Read the lines below. Copy out any that hold the string "Isaac".

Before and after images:
^^^^^^^^^^^^^^^^

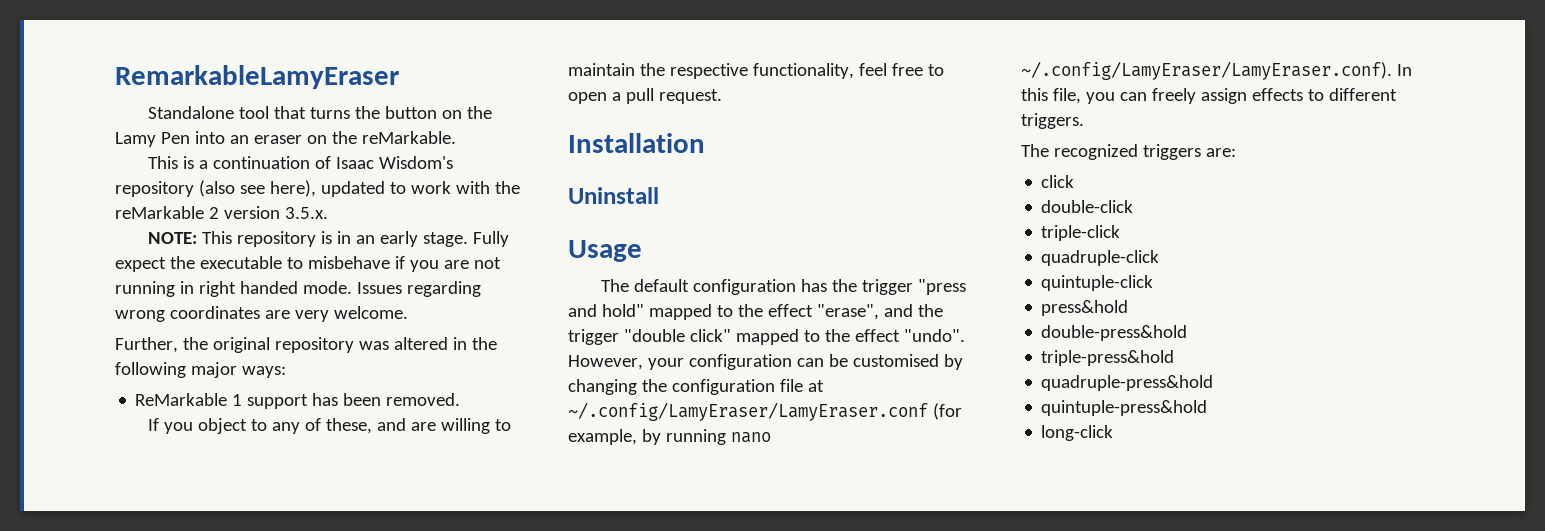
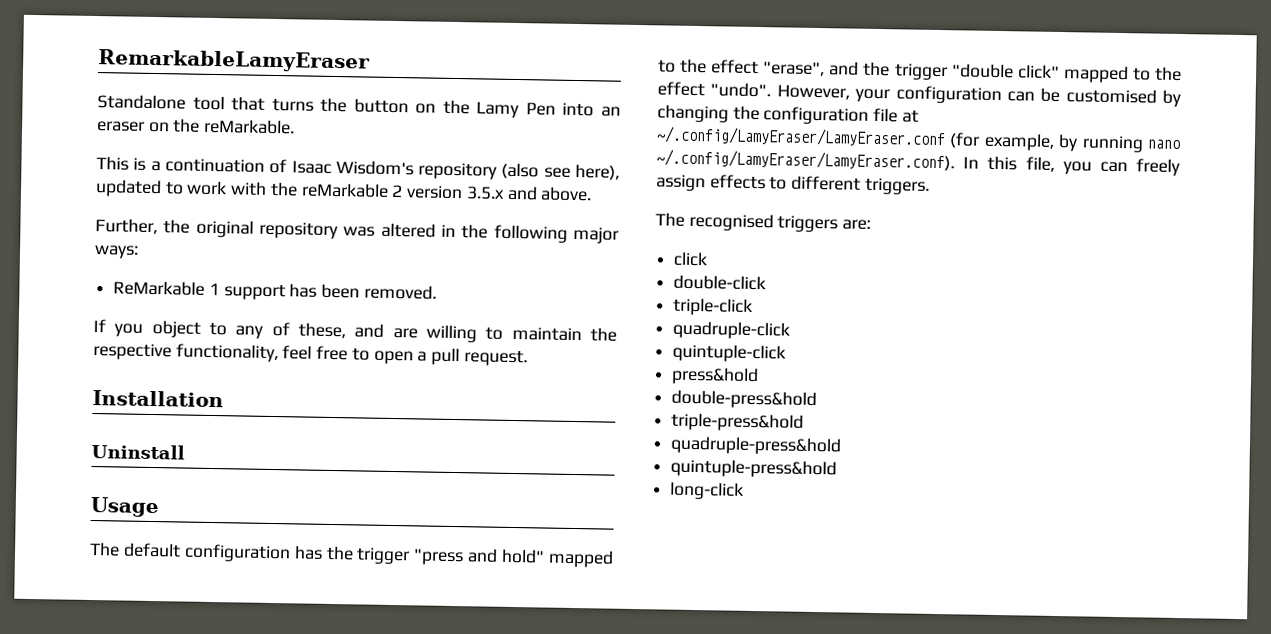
- This is a continuation of Isaac Wisdom's repository (also see here), updated to work with the reMarkable 2 version 3.5.x.
- NOTE: This repository is in an early stage. Fully expect the executable to misbehave if you are not running in right handed mode. Issues regarding wrong coordinates are very welcome.
+ This is a continuation of Isaac Wisdom's repository (also see here), updated to work with the reMarkable 2 version 3.5.x and above.
- The recognized triggers are:
+ The recognised triggers are:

^^^^^^^^^^^^^^^^

**Exercise answer:**
- This is a continuation of Isaac Wisdom's repository (also see here), updated to work with the reMarkable 2 version 3.5.x.
+ This is a continuation of Isaac Wisdom's repository (also see here), updated to work with the reMarkable 2 version 3.5.x and above.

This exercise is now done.